Abrikossoff’s rhabdomyoma presenting as a primary breast tumor: a case report

  • Samar Elkhateb1, 2, 3, 6Email author,
  • Mostafa Azzouzi-Idrissi1,
  • Michèle Nicaise4, 5,
  • François Gielen2, 3,
  • Louise Masters-Watkins3 and
  • Dominique Lipombi3
Gynecological SurgeryEndoscopic Imaging and Allied Techniques20075:350

https://doi.org/10.1007/s10397-007-0350-1

Received: 31 July 2007

Accepted: 2 October 2007

Published: 17 November 2007

Abstract

The granular cell rhabdomyoma, or myoblastoma, is commonly known as Abrikossoff’s tumor. It is a rare benign tumor thought to originate from the Schwann cell, and can occur anywhere in the body. When occurring in the breast, the clinical and radiological signs can mimic a primary breast carcinoma. Our case involves a patient who presented via the routine breast screening program. The combination of mammography and sonography suggested a malignant lesion. An ultrasound-guided microbiopsy of the suspicious nodule gave the diagnosis of a rhabdomyoma, and this was confirmed by immunohistochemical studies. The definitive histopathology result confirmed an Abrikossoff tumor, which was completely excised with clear margins of healthy breast tissue. The microbiopsy and immunohistochemical studies allowed the diagnosis to be confirmed and avoided any unnecessary surgery.

Keywords

Granular cell tumor Breast rhabdomyoma Tumorectomy Immunohistochemical studies Schwann’s cell

Introduction

The rhabdomyoma, also called a granular cell tumor, is a soft tissue tumor of as yet uncertain histogenesis [1]. It was first described by Abrikossoff in 1926 as a granular cell rhabdomyoma [2]. It can occur anywhere in the body. Ten to 15% of reported cases are found in aerodigestive and genital mucosae, and it can also be found in all internal viscera [3]. In 5% of cases, it affects the mammary gland [3]. It may present as a firm or hard mass, which may be well circumscribed or stellate in nature. As it proliferates it infiltrates between the breast ducts and encircles the glands, which gives it a malignant appearance.

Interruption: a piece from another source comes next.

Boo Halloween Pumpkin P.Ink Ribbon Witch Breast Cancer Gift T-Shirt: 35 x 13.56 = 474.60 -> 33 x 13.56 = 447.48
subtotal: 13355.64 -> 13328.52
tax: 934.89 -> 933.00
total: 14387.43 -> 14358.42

In spite of its infiltrating character, the granular cell tumor within the breast is a benign lesion. It is curable by simple excision [4]. The exact histological diagnosis usually comes as a surprise.

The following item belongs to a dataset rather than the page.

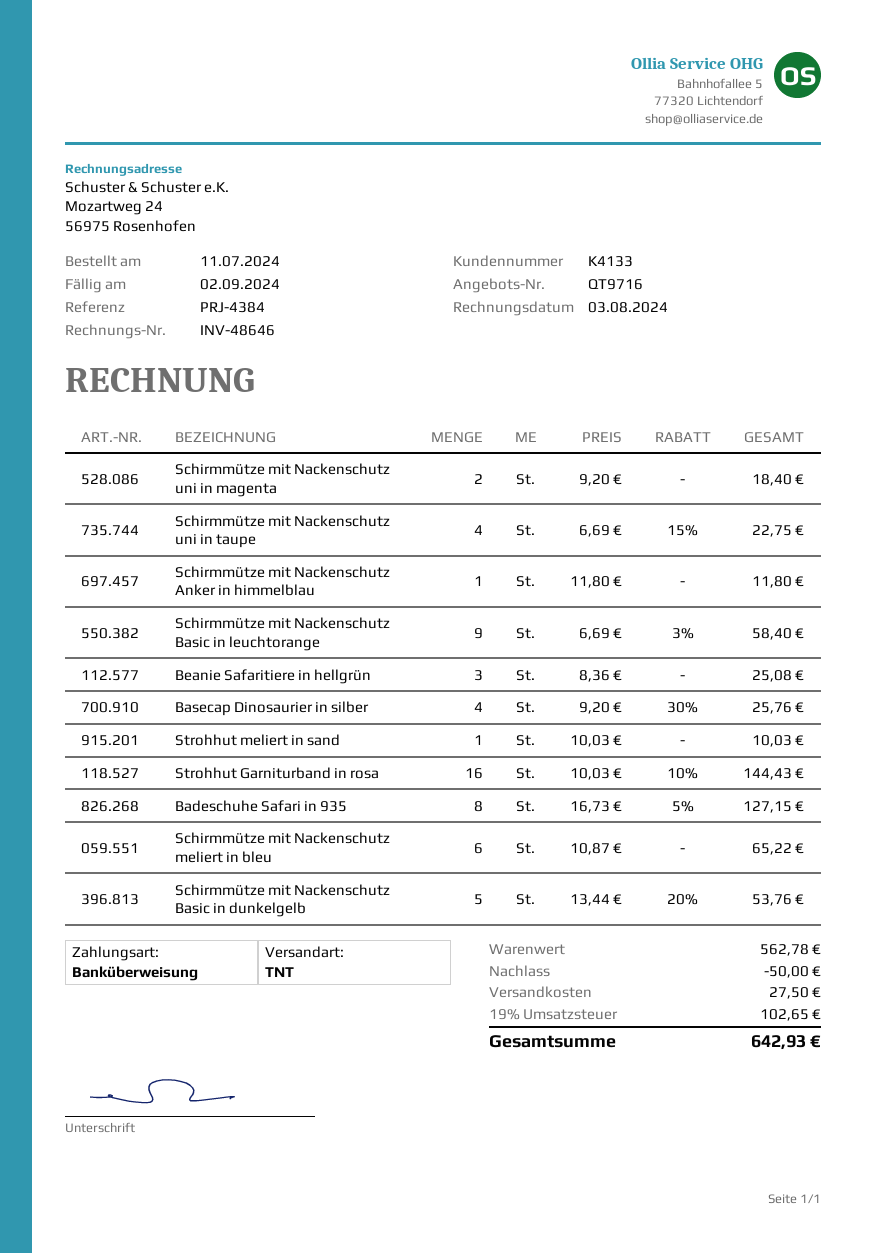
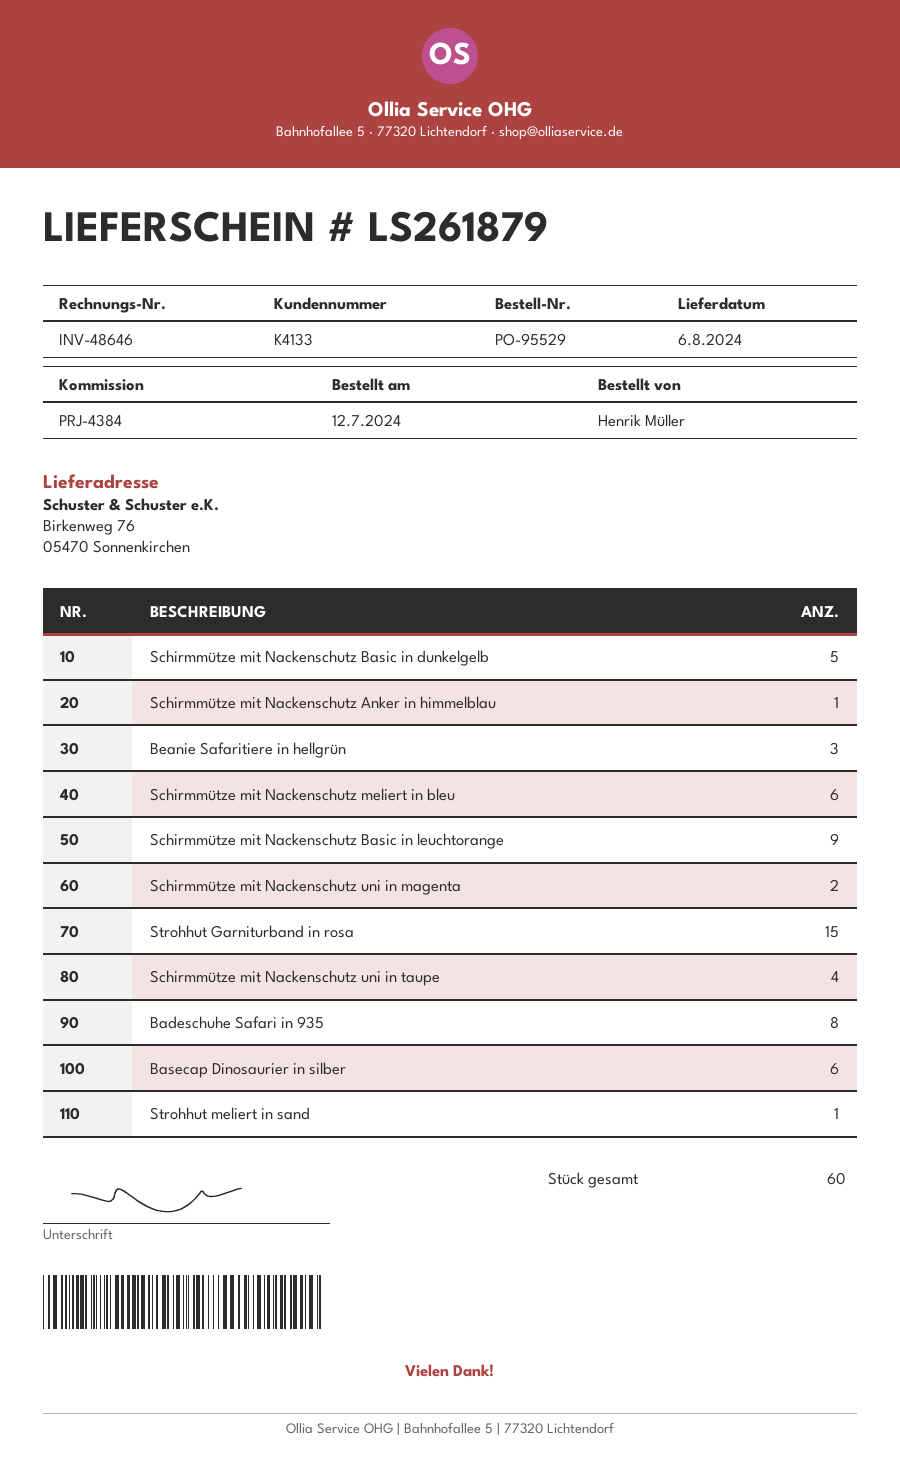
order date: 2024-07-11 -> 2024-07-12
Basecap Dinosaurier in silber: 4 -> 6
Strohhut Garniturband in rosa: 16 -> 15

Our team reports a case of an Abrikossoff tumor in the breast, presenting both clinically and radiologically as a breast carcinoma.

Case report

The subject is a 67-year-old multiparous woman, who has the following risk factors for breast cancer: obesity (126 kg), hypertension, and late menopause. Her gynecological history consisted of uterine fibroids.

The patient presented spontaneously to the national breast screening program. On clinical examination a flat medial area of the right breast was noted.

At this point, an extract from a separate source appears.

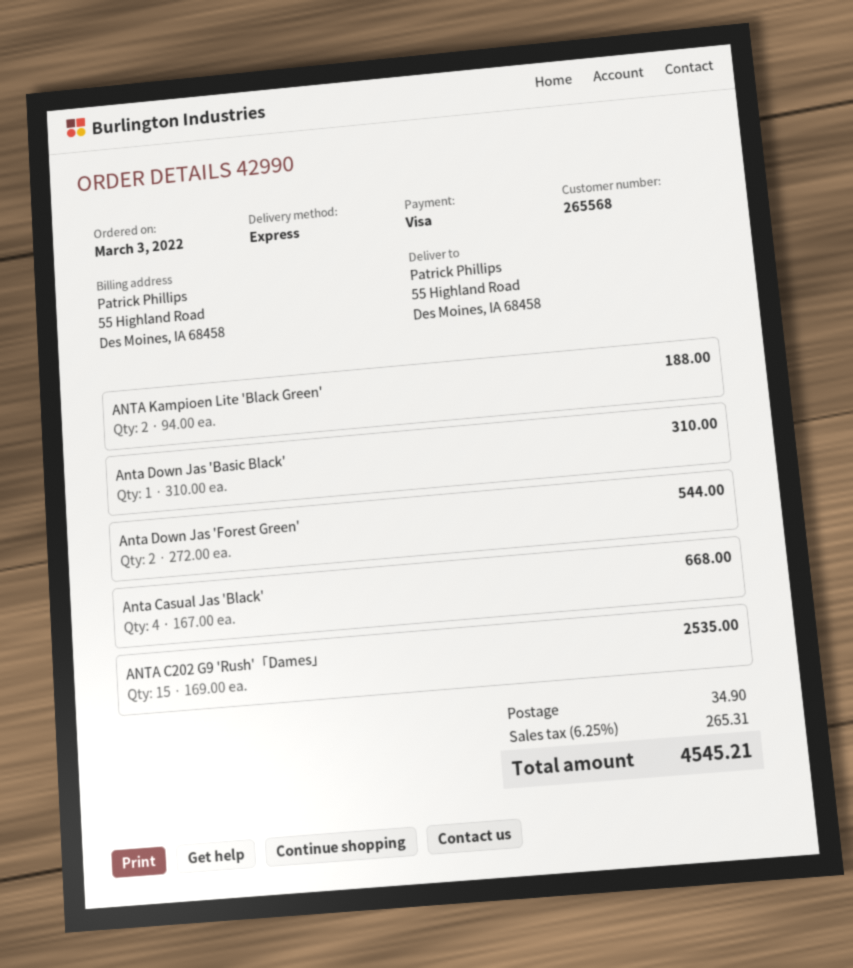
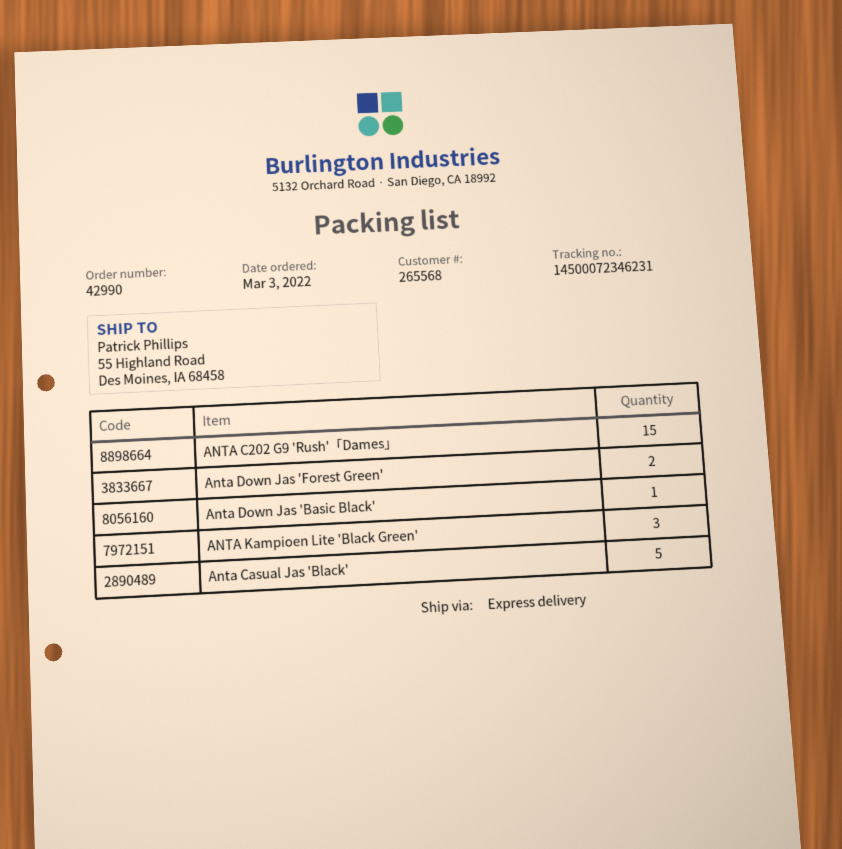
ANTA Kampioen Lite 'Black Green': 2 -> 3
Anta Casual Jas 'Black': 4 -> 5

The mammography showed a spiculated hyperdense area 15 mm in diameter in the medial area of the right breast (Fig. 1), which on ultrasound scan translated as a right medial supraequatorial heterogeneous hyperechogenic area of 16 mm in diameter. It was classified BIRADS V.
Fig. 1

Mammogram of the right breast—craniocaudal view. Detection of a spiculated opacity 15 mm in diameter in the superomedial area

An ultrasound-guided Trucut microbiopsy was carried out. The histology was in favor of a granular cell tumor of Schwann cell origin. This was confirmed by immunohistochemistry.

The treatment involved preoperative localization of the lesion with black carbon-based ink, followed by a tumorectomy under general anesthesia with radiological and ultrasound examination of the surgical specimen. The formal histological result confirmed a completely excised rhabdomyoma with clear margins.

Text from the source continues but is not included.